Ownership Model
ThinkWork draws authority by data kind, not by feature. A Goal has files and database rows, but each fact inside the Goal still has one authoritative home.
Authority table
Section titled “Authority table”| Data kind | Authoritative home | Examples | Why it lives there |
|---|---|---|---|
| Working and narrative content | S3 files, synced into /workspace | Context, docs, memory notes, decisions, artifacts, handoffs | Plain text is readable, portable, diffable, and natural for an agent to work with. |
| Structured workflow state | Database | Task status, required flags, Goal lifecycle, review policy | Transactions and constraints protect concurrent users, automations, and agents. |
| Access and binding state | Database | Space membership, thread binding, tenant/user grants | Access checks must be server-authoritative and current. |
| Status-bearing workspace files | Database-rendered read-only projection | GOAL.md, PROGRESS.md | The agent needs to read status as files, but the database remains the authority. |
| File indexes and hydrate metadata | Derived projection | .hydrate_manifest.json, file lists | They are rebuildable from the source folders and database. |
| Secrets | Secrets Manager or SSM reference | secret://... aliases, approved ARNs | Secret material should not live in markdown or S3 workspace files. |
Invariants
Section titled “Invariants”- No fact is authoritative in both files and the database.
GOAL.mdandPROGRESS.mdare read-only status projections.- The agent changes structured status through transactional tools, not file edits.
- The agent changes working content by writing files, then reconcile writes those files back to S3.
- Derived projections can be rebuilt from their authorities.
Why the database owns structured state
Section titled “Why the database owns structured state”Structured status is multi-writer state. A user can update a checklist, an automation can trigger a worker, and an agent can complete work through a tool. Those updates need transactions, constraints, and consistent reads.

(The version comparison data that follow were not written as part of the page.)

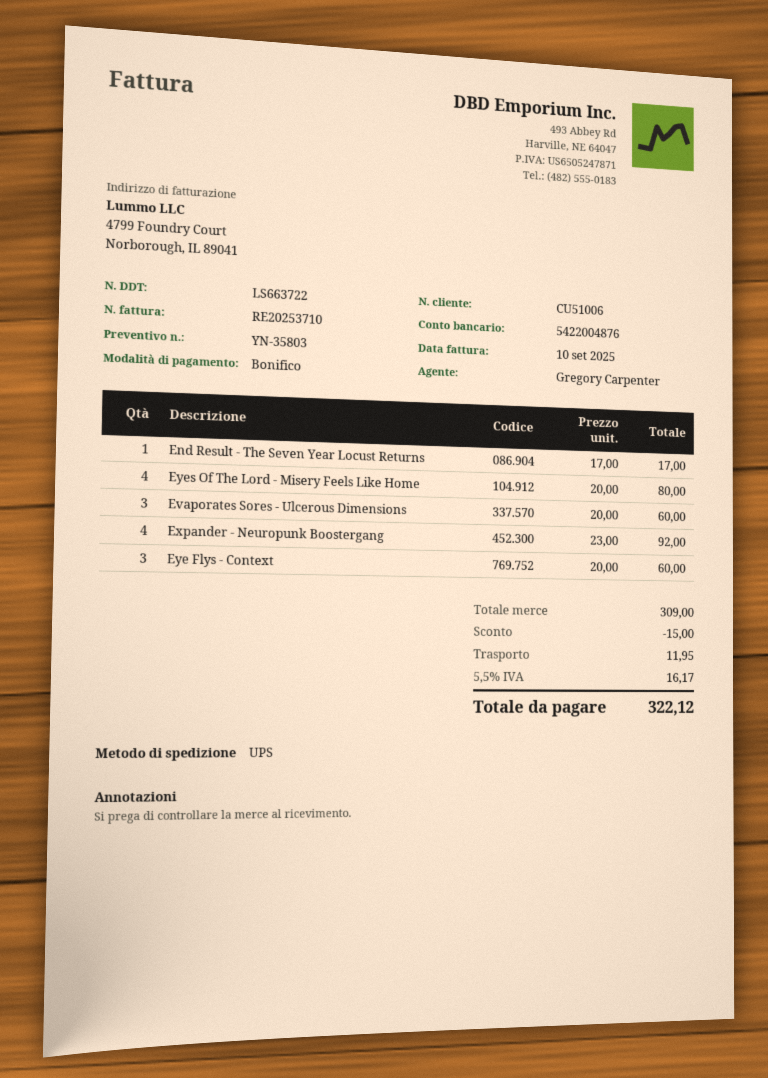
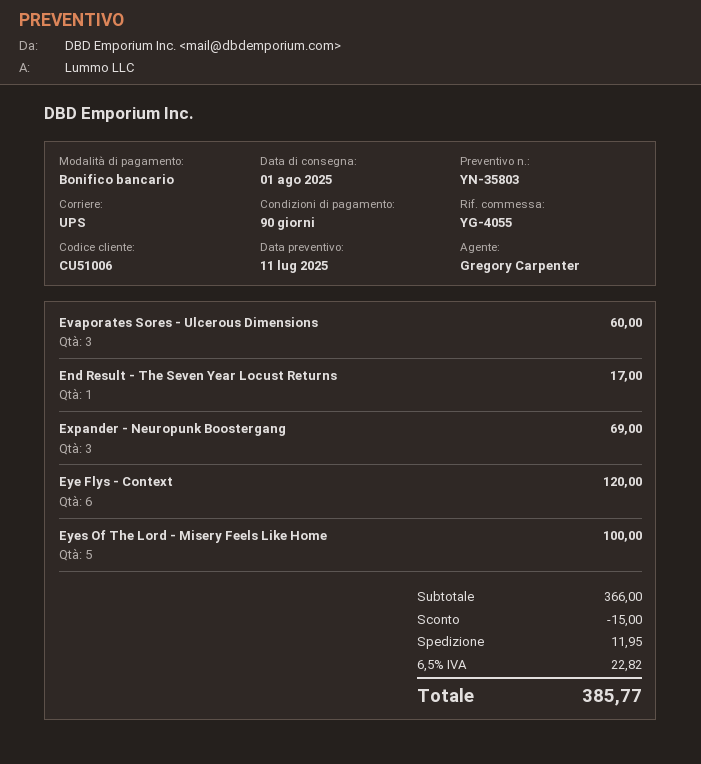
Eyes Of The Lord - Misery Feels Like Home: 4 for 80.00 -> 5 for 100.00
Expander - Neuropunk Boostergang: 4 for 92.00 -> 3 for 69.00
Eye Flys - Context: 3 for 60.00 -> 6 for 120.00
subtotal: 309.00 -> 366.00
tax: 5.5% = 16.17 -> 6.5% = 22.82
total: 322.12 -> 385.77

Markdown is a good interface for narrative work. It is not a safe authority for “this required task is complete” or “this Goal is ready for review” when multiple writers can act at once.
How to decide where something belongs
Section titled “How to decide where something belongs”Use files when the content is prose, working context, narrative output, or a source the agent should directly edit:
docs/customer-onboarding-intake.mdmemory/preferences.mdDECISIONS.mdARTIFACTS.mdHANDOFFS.mdskills/<slug>/SKILL.md
Use the database when the value is status, policy, identity, access, or a queryable workflow fact:
- linked task status and required flags
- Goal lifecycle and review state
- Space membership
- thread ownership and binding
- runtime policy selections
- task assignee labels and department labels
Use secret references when content needs credential material:
secret://tenant/salesforce/oauth-tokenThe reference can appear in configuration where approved. The secret value itself does not belong in a workspace file.
What operators should do
Section titled “What operators should do”- Edit Agent, Space, User, and narrative Thread files for working content.
- Use task, Goal, access, and review actions for structured state.
- Treat
GOAL.mdandPROGRESS.mdas readable status snapshots. - Treat
.hydrate_manifest.jsonand.rendered_atas runtime metadata, not authoring surfaces. - Keep credentials out of markdown and use the configured secret surfaces.